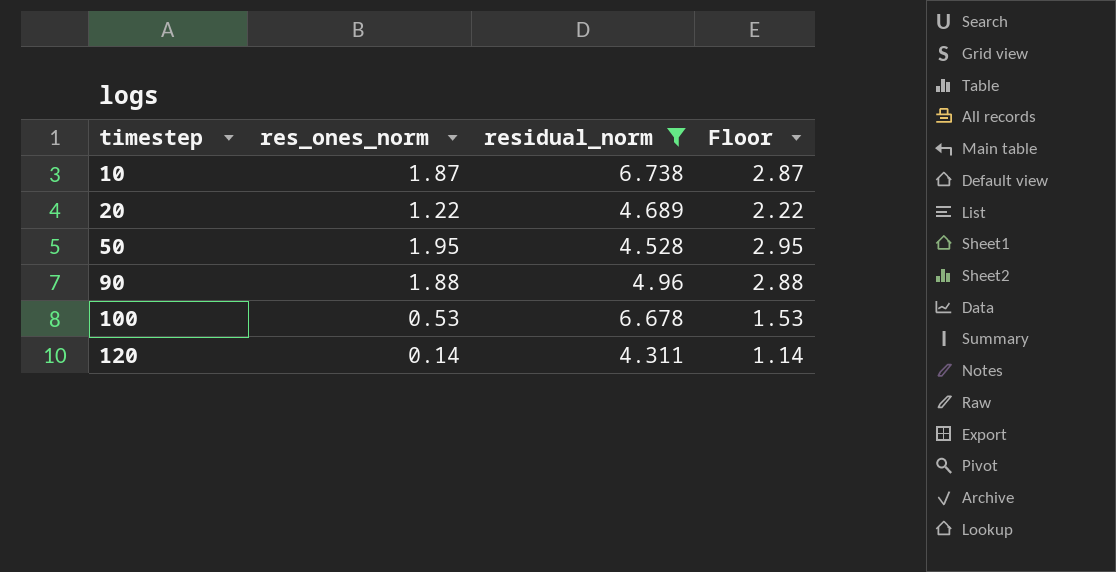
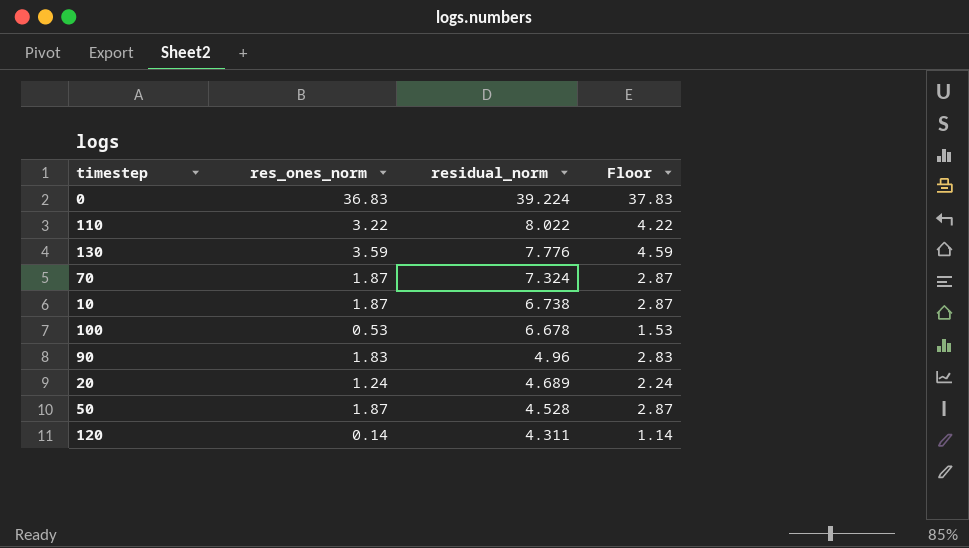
filter: residual_norm <= 6.738 -> none
row order: timestep ascending -> residual_norm descending
90 | res_ones_norm: 1.88 -> 1.83
90 | Floor: 2.88 -> 2.83
20 | res_ones_norm: 1.22 -> 1.24
20 | Floor: 2.22 -> 2.24
50 | res_ones_norm: 1.95 -> 1.87
50 | Floor: 2.95 -> 2.87

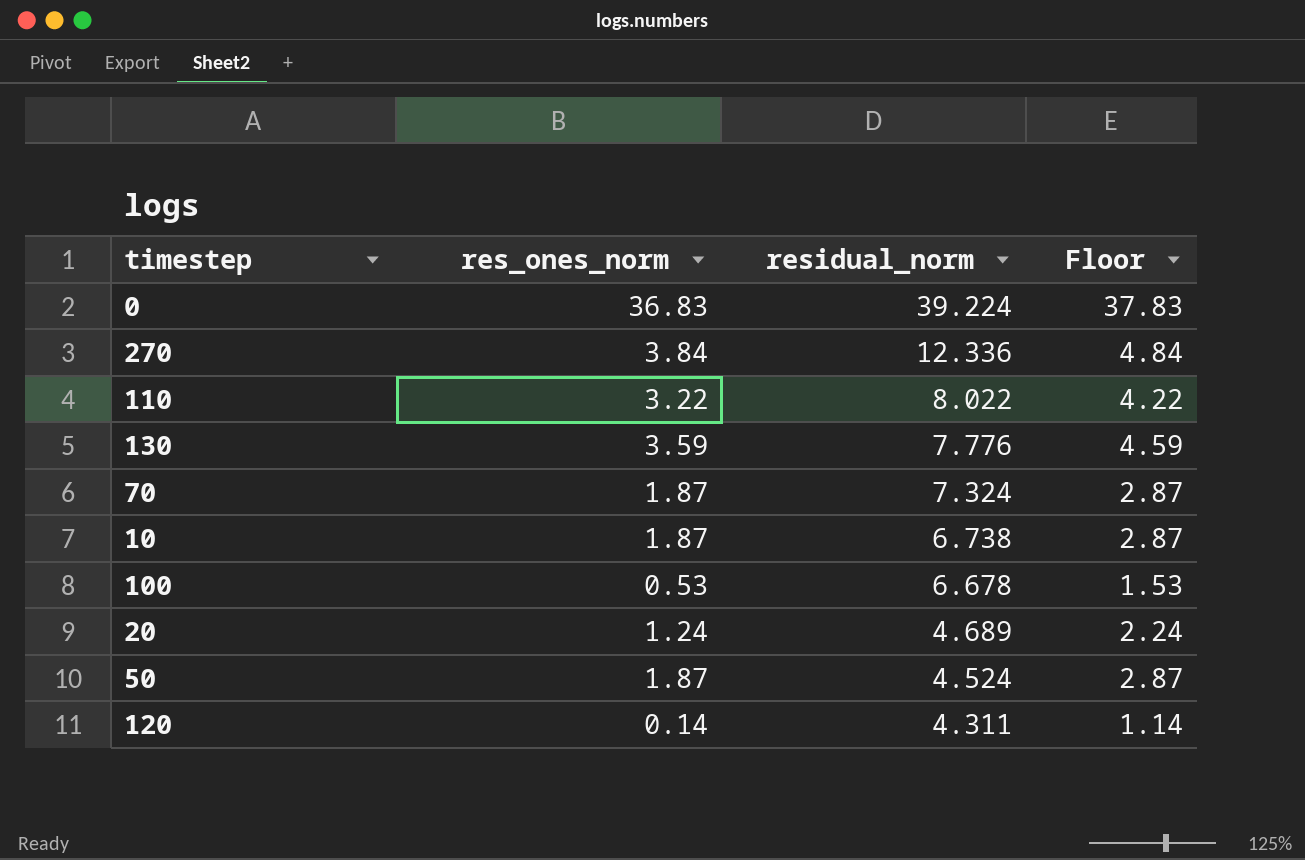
row 90: 1.83 | 4.96 | 2.83 -> none
row 270: none -> 3.84 | 12.336 | 4.84
50 | residual_norm: 4.528 -> 4.524

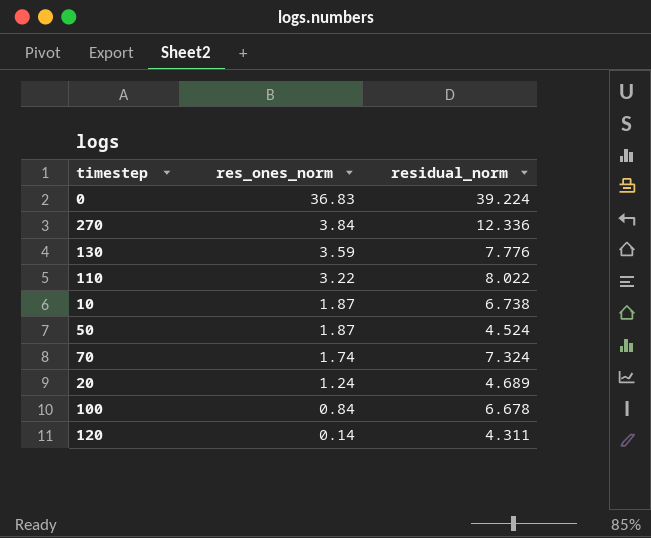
row order: residual_norm descending -> res_ones_norm descending
column Floor | formula: [res_ones_norm] + 1 -> none
70 | res_ones_norm: 1.87 -> 1.74
100 | res_ones_norm: 0.53 -> 0.84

**YOUR GOAL**
Without the pictures, return all the entries above exactly as they stand.

**TASK OUTPUT**
filter: residual_norm <= 6.738 -> none
row order: timestep ascending -> residual_norm descending
90 | res_ones_norm: 1.88 -> 1.83
90 | Floor: 2.88 -> 2.83
20 | res_ones_norm: 1.22 -> 1.24
20 | Floor: 2.22 -> 2.24
50 | res_ones_norm: 1.95 -> 1.87
50 | Floor: 2.95 -> 2.87

row 90: 1.83 | 4.96 | 2.83 -> none
row 270: none -> 3.84 | 12.336 | 4.84
50 | residual_norm: 4.528 -> 4.524

row order: residual_norm descending -> res_ones_norm descending
column Floor | formula: [res_ones_norm] + 1 -> none
70 | res_ones_norm: 1.87 -> 1.74
100 | res_ones_norm: 0.53 -> 0.84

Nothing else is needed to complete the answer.